» Listed entries
--------

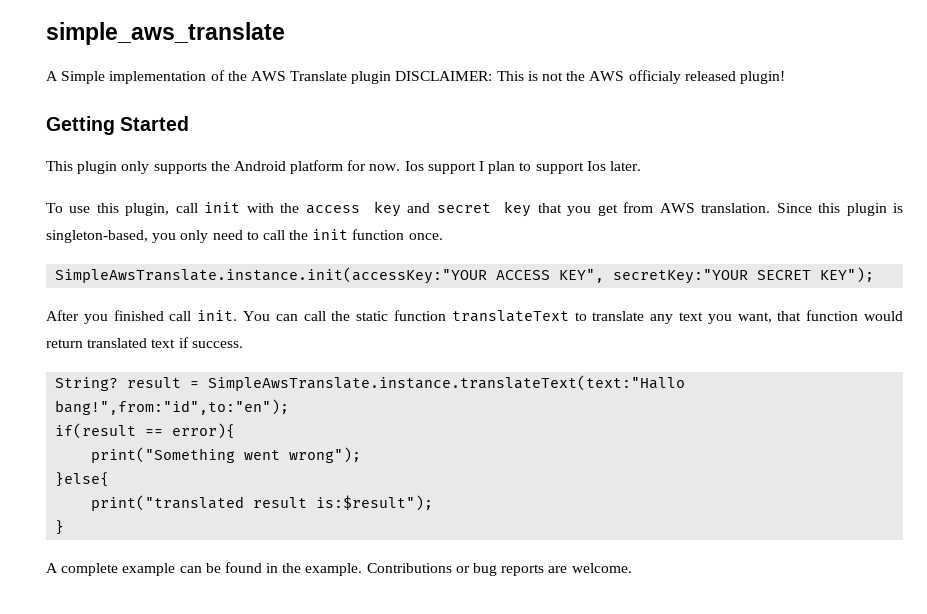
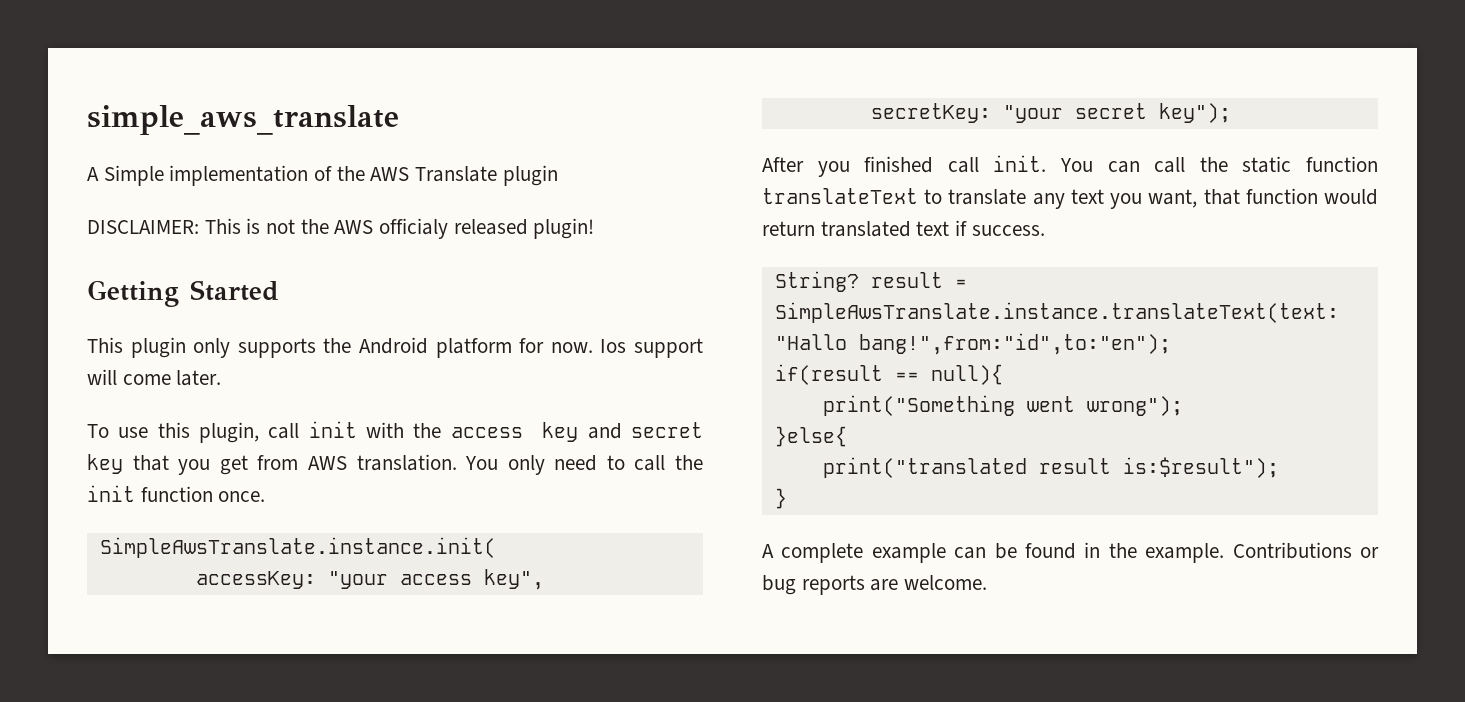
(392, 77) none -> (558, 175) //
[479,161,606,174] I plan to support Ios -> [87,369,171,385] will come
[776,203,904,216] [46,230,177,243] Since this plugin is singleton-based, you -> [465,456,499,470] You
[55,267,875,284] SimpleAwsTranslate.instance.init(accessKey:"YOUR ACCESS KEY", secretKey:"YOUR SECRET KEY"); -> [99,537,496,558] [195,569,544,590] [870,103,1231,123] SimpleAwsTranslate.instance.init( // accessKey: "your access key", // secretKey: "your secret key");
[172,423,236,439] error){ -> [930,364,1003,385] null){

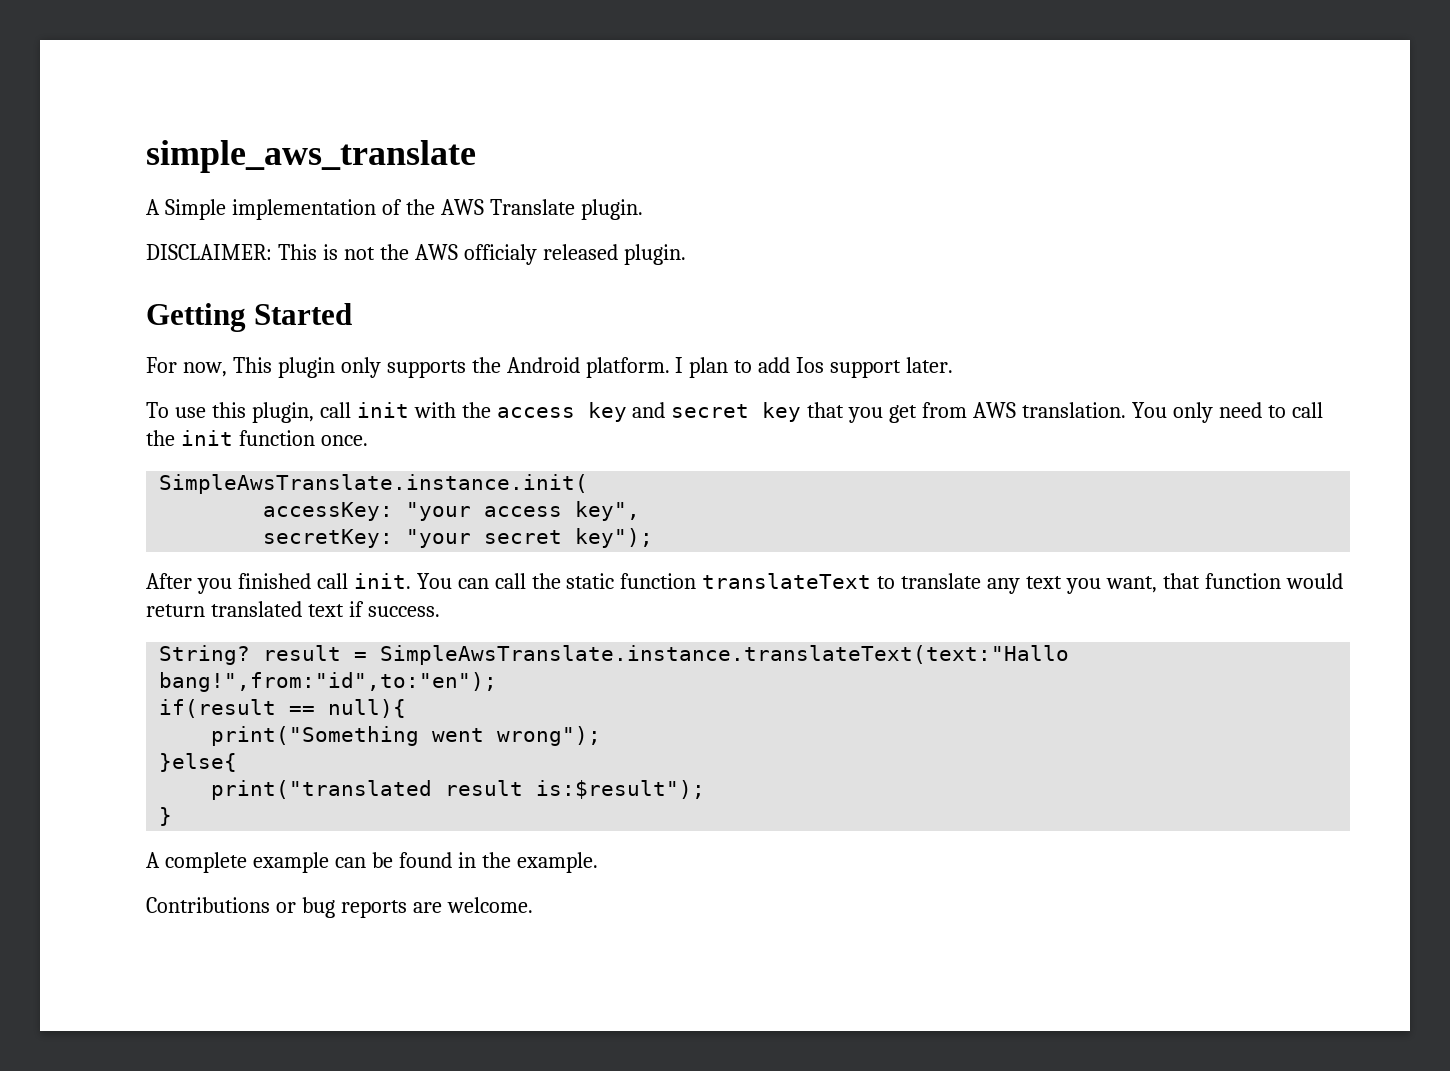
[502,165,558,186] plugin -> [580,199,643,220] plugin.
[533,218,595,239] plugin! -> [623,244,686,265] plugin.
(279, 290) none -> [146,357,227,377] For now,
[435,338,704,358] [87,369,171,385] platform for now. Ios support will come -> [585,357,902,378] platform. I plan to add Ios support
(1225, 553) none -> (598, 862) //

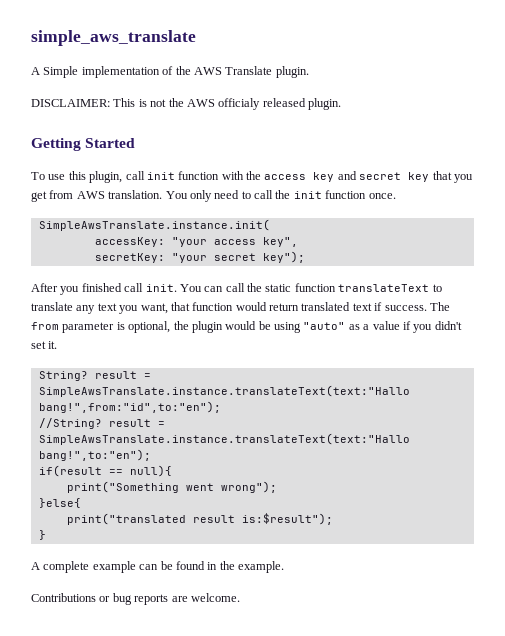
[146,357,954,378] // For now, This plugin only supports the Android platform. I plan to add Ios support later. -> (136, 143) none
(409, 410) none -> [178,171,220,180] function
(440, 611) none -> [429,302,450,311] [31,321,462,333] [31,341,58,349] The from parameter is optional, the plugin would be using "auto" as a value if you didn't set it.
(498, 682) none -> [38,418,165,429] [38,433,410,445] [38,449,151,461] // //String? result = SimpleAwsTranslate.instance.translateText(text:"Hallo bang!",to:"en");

--------

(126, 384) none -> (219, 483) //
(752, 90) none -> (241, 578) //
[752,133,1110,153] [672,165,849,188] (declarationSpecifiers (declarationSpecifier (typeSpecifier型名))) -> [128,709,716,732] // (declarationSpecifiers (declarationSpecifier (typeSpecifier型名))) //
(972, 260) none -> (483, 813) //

--------

» What you need to do
Taking the entries above, copy word for word the lines from the one with "[533,218,595,239] plugin! ->" up to and including the one with "(440, 611) none", without any picture.

» Solution for this problem
[533,218,595,239] plugin! -> [623,244,686,265] plugin.
(279, 290) none -> [146,357,227,377] For now,
[435,338,704,358] [87,369,171,385] platform for now. Ios support will come -> [585,357,902,378] platform. I plan to add Ios support
(1225, 553) none -> (598, 862) //

[146,357,954,378] // For now, This plugin only supports the Android platform. I plan to add Ios support later. -> (136, 143) none
(409, 410) none -> [178,171,220,180] function
(440, 611) none -> [429,302,450,311] [31,321,462,333] [31,341,58,349] The from parameter is optional, the plugin would be using "auto" as a value if you didn't set it.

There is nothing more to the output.